Raising The Foreign Stones
The five Sarsen Trilithons already mentioned were raised into position
from the inside of the circle. Investigation has shown this to be a
fact. It therefore stands to reason that the Foreign Stones were
erected last, and not first as has so often been supposed.
This is a hard saying, for it at once negatives the picturesque legend
that the Foreign Stones were a stone circle brought from Ireland, and
erec
ed by a colonial tribe, who afterwards gave dignity to their
primitive temple by the erection of stately Trilithons. Furthermore,
the débris of the ancient mason reveals chippings of Sarsen and
Foreign Stone intermingled so thoroughly as to preclude any idea of
two separate periods of building. Stonehenge, therefore, was erected
at one date and continuously. It is a question, as yet, if the outer
Sarsen Trilithons were erected from the outside or the inside of the
circle.
It has not been possible, in the foregoing brief description, to
enter into minute detail, but it is hoped that sufficient has been
said to show the stages by which the work of building was approached.
First, the rough trimming of the Sarsen, as it lay upon the Down, then
its transport to the spot, its final dressing, and the preparation of
its foundation, followed by those anxious days during which the
builders toiled as they raised it aloft; the feverish haste with which
they rammed and packed the loose rubble about its foot, casting in
their mauls and implements to wedge and fix it securely on its base:
and last of all, the final effort of raising the impost on its wooden
bed, rising now on this side, now on that, as the packings were
inserted beneath the levered stone. What a contrast to the Stonehenge
of to-day--abandoned and silent on the fast vanishing Plain of
Salisbury.

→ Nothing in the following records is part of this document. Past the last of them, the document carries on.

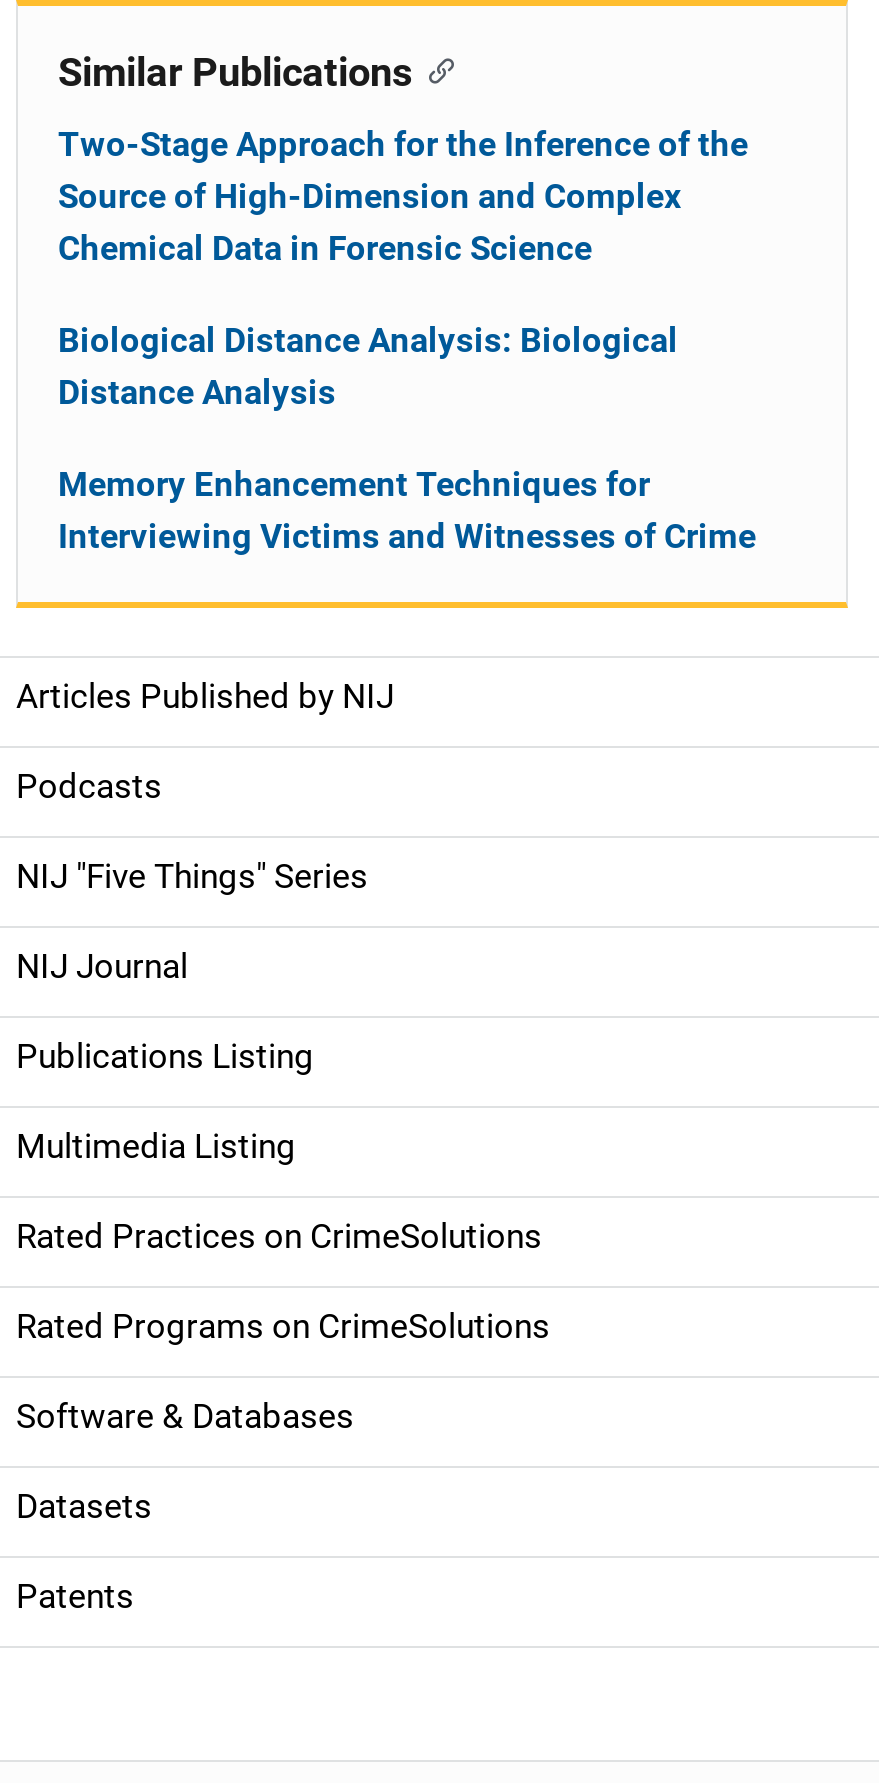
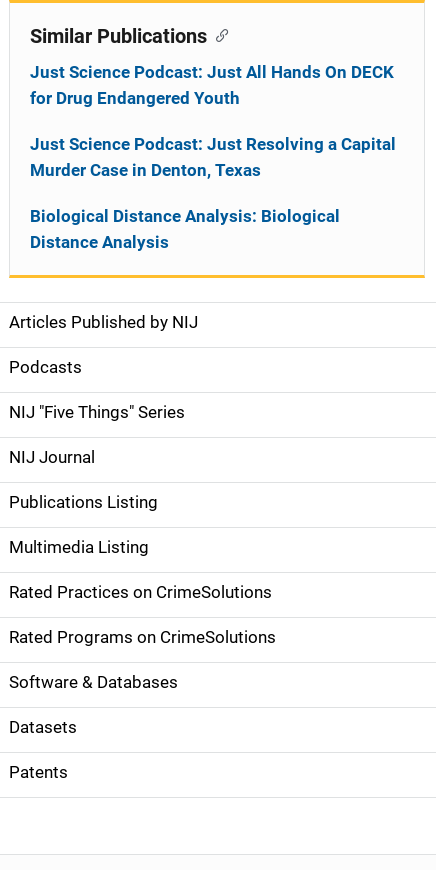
- Two-Stage Approach for the Inference of the
- Source of High-Dimension and Complex
- Chemical Data in Forensic Science
+ Just Science Podcast: Just All Hands On DECK
+ for Drug Endangered Youth
+ Just Science Podcast: Just Resolving a Capital
+ Murder Case in Denton, Texas

moved down: Biological Distance Analysis: Biological | Distance Analysis

- Memory Enhancement Techniques for
- Interviewing Victims and Witnesses of Crime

Yesterday, it was the workplace of a teeming hive of
masons, the air filled with the tap of the smaller hammers dressing
the stone faces, with the sullen thud of the big maul pounding the
face of a newly arrived Sarsen, while the faint muffled peck of the
deer's horn told of trench workers dressing down a chalk face to
receive the thrust of the monolith, while high above the steady tap of
the picks and hammers came the sounds of an unknown tongue raised now
in command, now in argument, or encouragement as the work went on.